Prevention of Angiotensin II‐ Induced Aortic Aneurysm And Associated Pathogenesis By Inhibiting CYP1B1 Or Its Gene Disruption ( ApoE ‐/‐ /Cyp1b1 ‐/‐ Mice)

This study addressed the role of CYP1B1 in AngII‐induced aortic aneurysms (AA). ApoE ‐/‐ /Cyp1b1 +/+ mice were bred with Cyp1b1 ‐/‐ mice to generate ApoE ‐/‐ /Cyp1b1 ‐/‐ (DKO) mice. ApoE ‐/‐ /Cyp1b1 +/+ and DKO mice were administered Ang II (700 ng/min/kg) or vehicle for 1 month. One group of Ang II treated mice were administered CYP1B1 inhibitor 2, 3′, 4, 5′‐tetramethoxystilbene (TMS) (300 mg/kg/i.p) or its vehicle (DMSO). Histological and ultrasound analysis showed that Ang II infusion produced AA in ApoE ‐/‐ /Cyp1b1 +/+ mice that was prevented by TMS or Cyp1b1 gene disruptionAngII induced AA lesions had increased infiltration of platelets, macrophages, T cells and enhanced extracellular matrix degradation.
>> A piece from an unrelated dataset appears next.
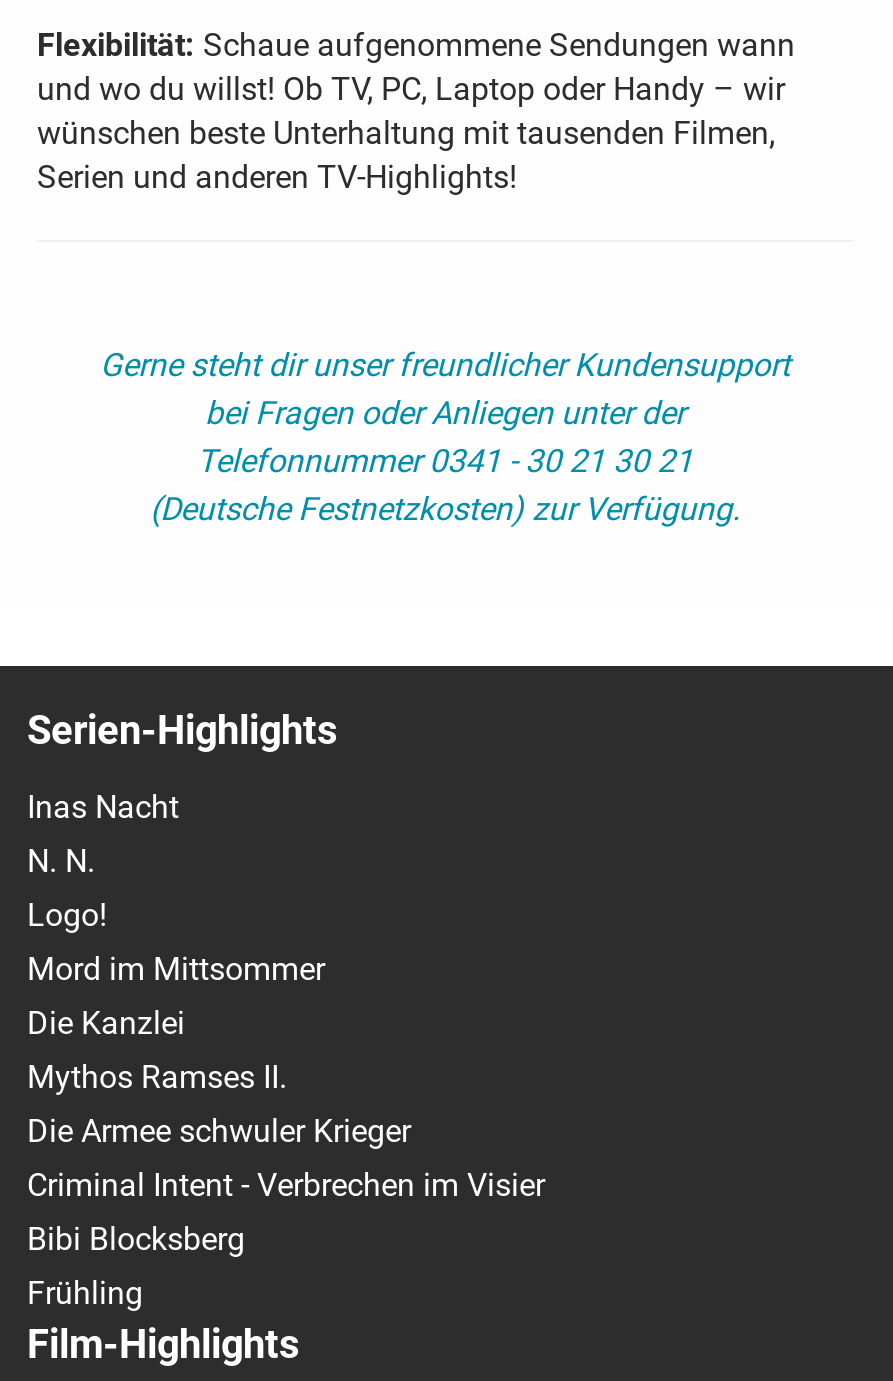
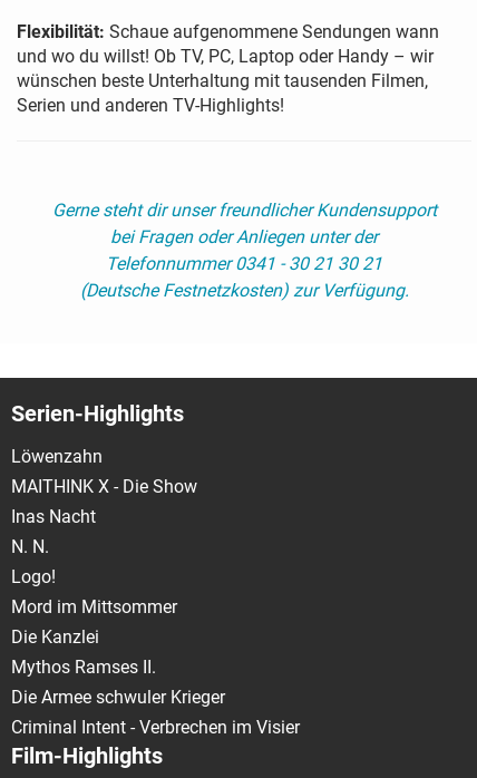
none -> [11,446,197,497] Löwenzahn | MAITHINK X - Die Show
moved [27,788,545,1204] -> [11,506,300,738]: Inas Nacht | N. N. | Logo! | Mord im Mittsommer | Die Kanzlei | Mythos Ramses II. | Die Armee schwuler Krieger | Criminal Intent - Verbrechen im Visier
[27,1220,245,1312] Bibi Blocksberg | Frühling -> none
Increased MMP2, 9, platelet derived growth factor (PDGF)‐D, COX 2, reactive oxygen species and absence of PAI‐1 were observed in the AA lesions in ApoE ‐/‐ /Cyp1b1 +/+ mice. This was minimized by treatment with TMS or Cyp1b1 gene disruption. QT‐PCR studies indicated downregulation of markers of inflammation and oxidative stress including, P‐selectin, Itgα11, PDGFrB, MMP 2, 9&12 in aortas of DKO mice receiving AngII. This suggests that the pathological changes in AngII‐induced AA are mediated by CYP1B1 via increased oxidative stress. Therefore CYP1B1 could serve as a novel target for the treatment of AA.